O exemplo de descaso do próprio STF é observado em relação aos recursos em que se aponta violação ao devido processo legal. Quando não se trata de personalidade ou grandes empresas, sequer examinam os fundamentos do recurso, alegam que a violação da garanti constitucional fora reflexa, decorrente de lei infraconstitucional.
Ora, se o devido processo legal é regulado por lei e não pela Constituição, conforme estabelecido na própria Convenção Americana, como obter a Justiça pelo reconhecimento de violação desta garantia?
Quer um exemplo ridículo? As cortes se recusam em aceitar a determinação legal do Art. 392 do CPP e aplicam o Art. 372, os quais tratam de situação totalmente diversa. São violações como esta que obrigam os Cidadãos a procurarem Justiça nas Cortes Superiores.
Outro exemplo, quantas e quantas audiências são realizadas sem a presença do MP, mesmo que esta seja obrigatória?
Para não cansar, faço referência à advocacia jurisdicional em favor do MP e PGFN e dos Estados, entre outros, como é o caso do TRF4 que dá à CEF privilégio de prazo, o qual só começa a contar a partir da remessa externa à CEF.
Por fim, é de se lembrar de que deveriam fornecer o número de processos contra relações de consumo e de entes públicos, que, por serem mal julgados, entopem o Judiciário.
Cada vez mais, fica claro que as CORTES NÃO DEVEM SE OCUPAR COM QUETÕES DE DIEITO DA PLEBE.

Faltou dizer

Barchilón, R H (Advogado Autônomo - Civil)

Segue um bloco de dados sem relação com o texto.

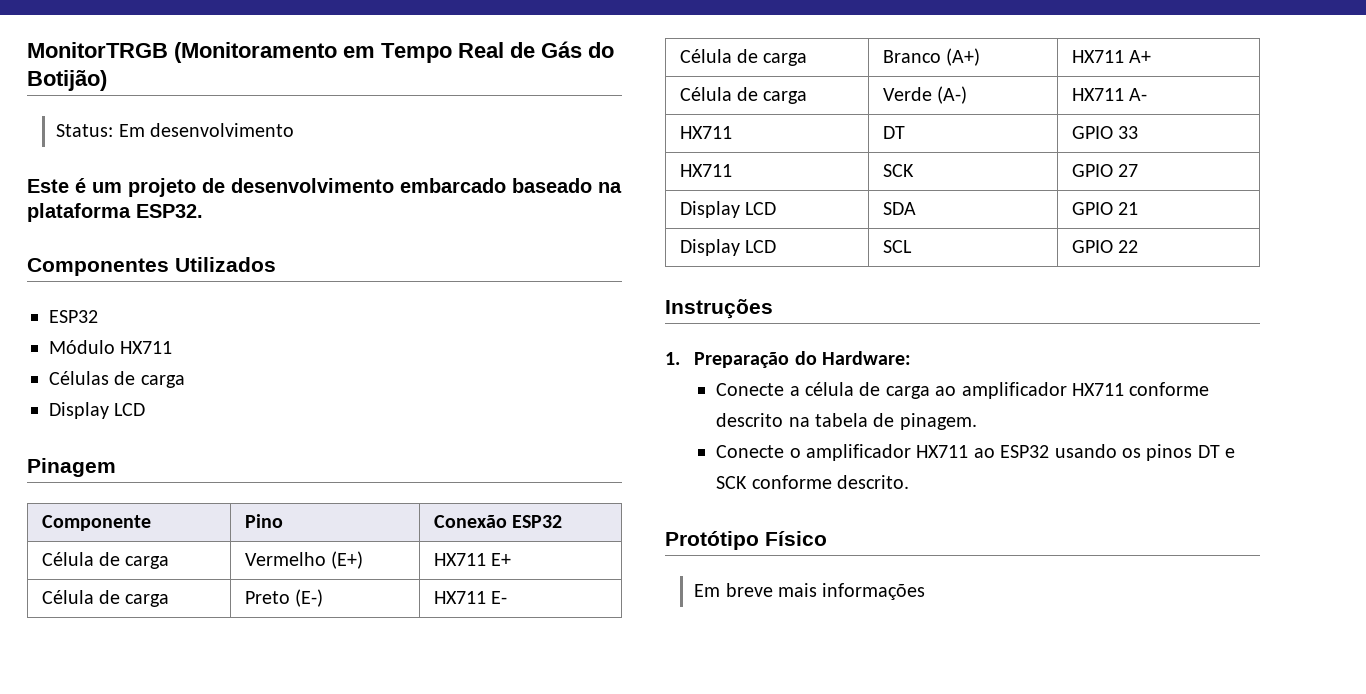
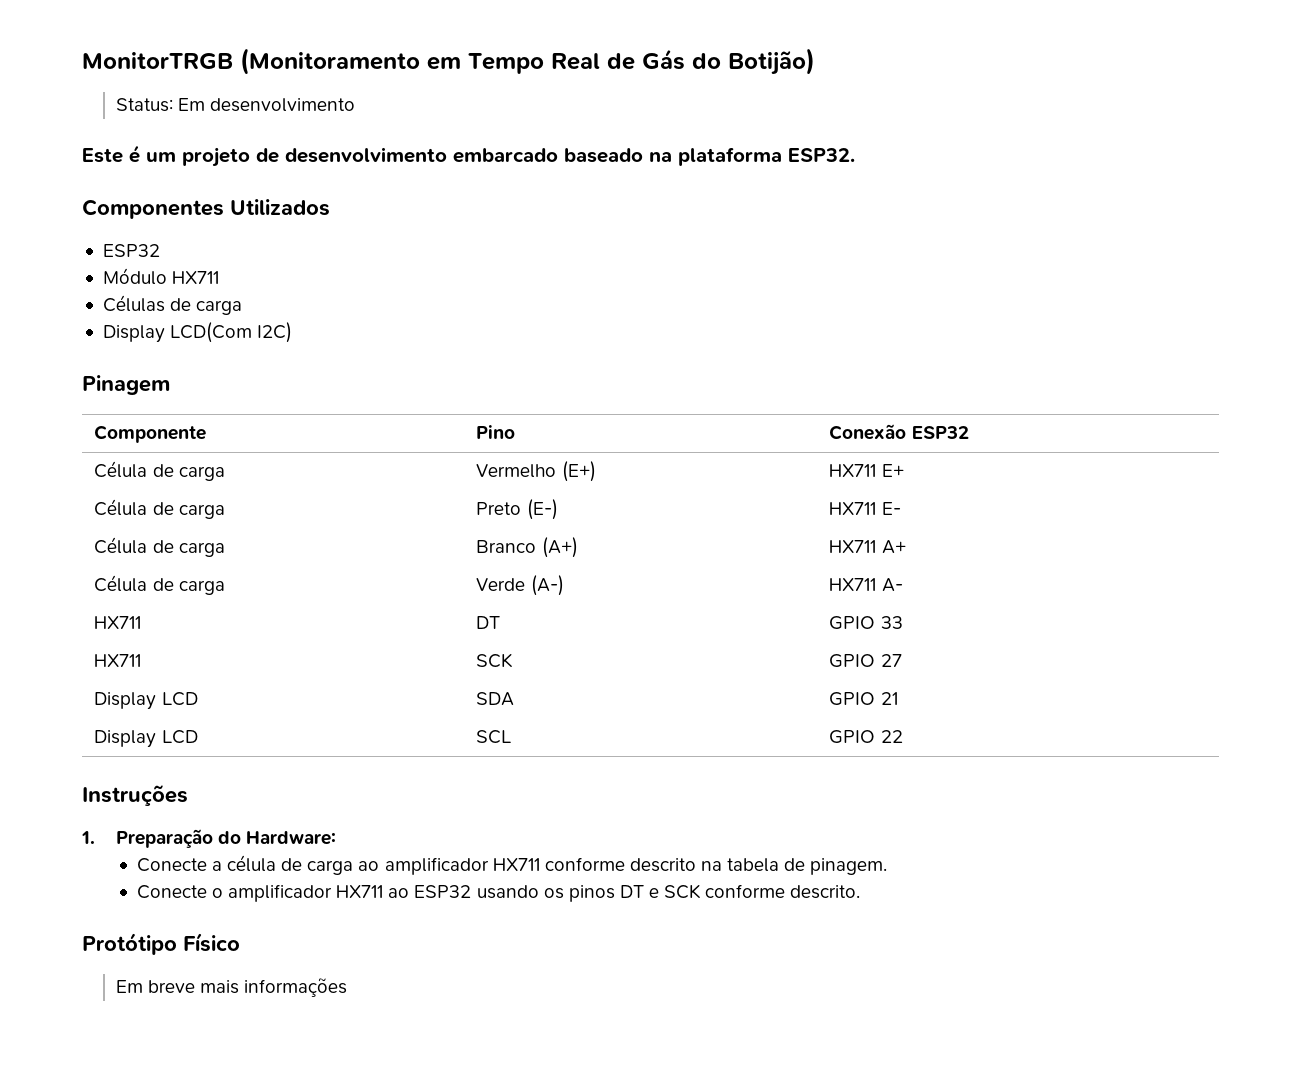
  Células de carga
- Display LCD
+ Display LCD(Com I2C)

Coube a mim lembrar aos leitores de comentários que os processos só chegam lá em cima porque começaram aqui embaixo. Aqui é que começa o problema: a Justiça recebe as vítimas de lesões coletivas de direitos individuais e pouco ou nada faz para repelir seus desafiadores algozes. Ao premiar a litigância de má-fé pelo silêncio e modicidade das penas, os réus responsáveis por essa enxurrada de processos se vêem cada vez mais estimulados a aprofundar o crime contra a economia popular, de forma cada vez mais ousada, até em horário nobre na TV, avançando nessa verdadeira invasão do Poder Judiciário, com a gentil cooptação de suas serventias, cuja especialização e agrupamento só facilita o trabalho de enxugar gêlo. Claro que um juiz tem um poder tremendo nas mãos, mas ter personalidade pra comprar essa briga e lutar contra a corrente pela própria independência, dentro dos mecanismo próprios do sistema, tem sido um problema. Parece que não vale a pena. Sobrou pra gente explicar que o problema do congestionamento da Justiça é provocado pelos bandidos, não pelos advogados, ainda que muitos ganhem bom dinheiro com isso.